The ministers will then discuss it at a meeting in Brussels on Monday (13 May).

If they see problems, they will demand reforms to be enshrined in a memorandum of understanding on the Cypriot bailout. The memo will be drafted in the next couple of weeks and Cyprus will have to comply to get the first tranche of its €10 billion rescue loan.

There is confusion on whether EU taxpayers will ever find out what it says.

One EU diplomat told this website: "It must be published, at the latest when the final decision on the first tranche is made.
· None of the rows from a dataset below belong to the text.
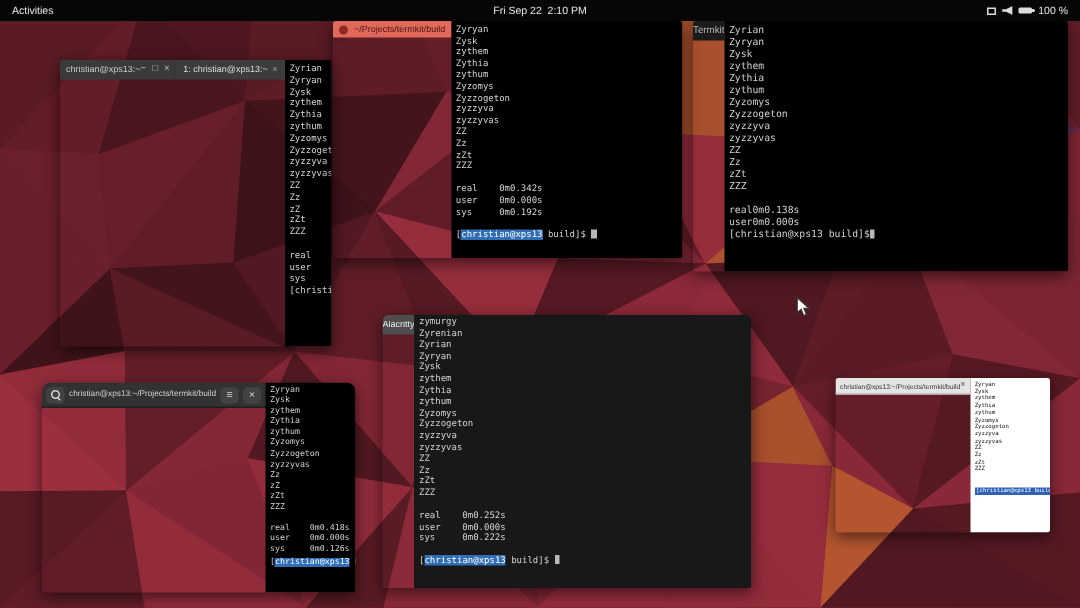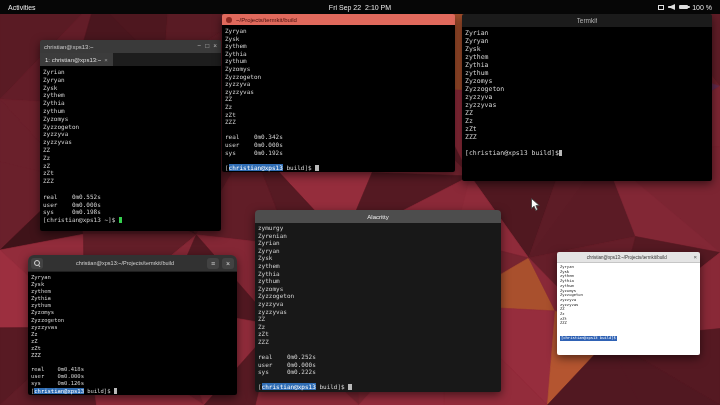--- a/index.html
+++ b/index.html
@@ -27,7 +27,7 @@
   .bat-icon::after{content:"";position:absolute;right:-1.5px;top:1px;width:1.5px;height:2.5px;background:#ddd;border-radius:0 1px 1px 0;}
 
   
-  .win{position:absolute;z-index:10;box-shadow:0 3px 10px rgba(0,0,0,.55);display:flex;flex-direction:column;box-sizing:border-box;border-radius:2px;overflow:hidden;}
+  .win{position:absolute;z-index:10;box-shadow:0 3px 10px rgba(0,0,0,.55);display:flex;flex-direction:row;box-sizing:border-box;border-radius:2px;overflow:hidden;}
   .titlebar{display:flex;align-items:center;box-sizing:border-box;flex:0 0 auto;}
   .tb-title{overflow:hidden;white-space:nowrap;text-overflow:ellipsis;}
   .winbtns{margin-left:auto;display:flex;align-items:center;gap:4px;}

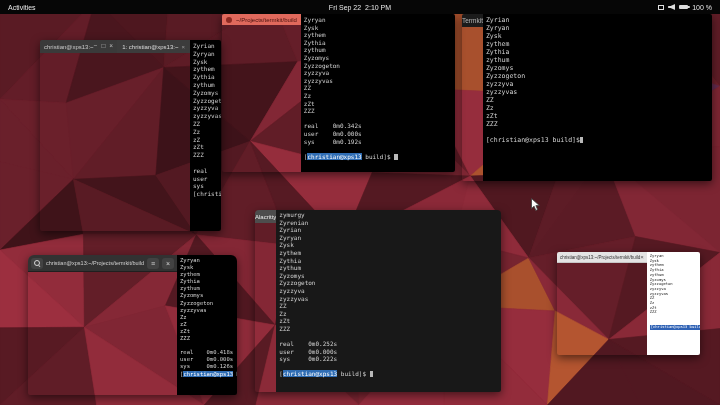--- a/index.html
+++ b/index.html
@@ -283,6 +283,7 @@
       </div>
     <div class="tline">&nbsp;</div>
     <div>
+        <div class="tline">real0m0.138s</div>
       </div>
     <div class="prompt"><span>[christian@xps13 build]$</span><span class="cursor"></span></div>
   </div>

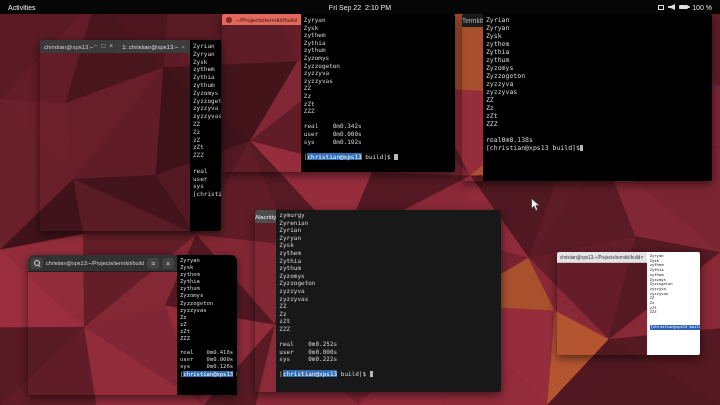--- a/index.html
+++ b/index.html
@@ -284,6 +284,7 @@
     <div class="tline">&nbsp;</div>
     <div>
         <div class="tline">real0m0.138s</div>
+        <div class="tline">user0m0.000s</div>
       </div>
     <div class="prompt"><span>[christian@xps13 build]$</span><span class="cursor"></span></div>
   </div>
There are too many people interested in seeing it."

Another EU diplomat said "part" of it will be made public, but it will have to be redacted to protect banks' commercial secrets and savers' private data.

But for its part, the European Commission told EUobserver it is an internal document designed never to come out.

Meanwhile, the level of security around the text is likely to increase curiosity.

It exists in Nicosia only in paper copies to help stop leaks. The abridged version is also to be handed out in paper copy to eurozone finance ministers and their closest advisors only.

"It's highly protected. It's been quite highly classified," one EU contact said. "It's very, very confidential," another EU source noted.

The text was originally due at the end of March.

Timing was important because some EU countries' parliaments, including Germany, voted on ratifying the Cyprus bailout in mid-April.

But in the end, Moneyval was given a free hand on when to write it up.

One reason for the delay was a mess inside the EU institutions.

The Eurogroup - the club of eurozone finance ministers - called for the audit in a public statement in mid-March.

But then EU officials realised the Eurogroup as such has no budget to pay for Deloitte's work. One option was for the EU Council to foot the bill. But EU officials persuaded the Cypriot central bank to cough up.

In the Bundestag, German centre-right and centre-left MPs on 13 April blessed the Cypriot bailout without ever seeing the Moneyval paper.

The centre-left opposition party, the SPD, did it despite earlier making a big fuss on German taxpayers' money going to Russian mobsters.

An SPD contact told this website the party is still "very serious" about the issue.

He said that German Chancellor Angela Merkel agreed to four SPD conditions in the run-up to the April vote, one of which was Cypriot action on money laundering.

He noted that neither the conditions, nor Merkel's agreement, were ever written down in a letter or other semi-binding text, however.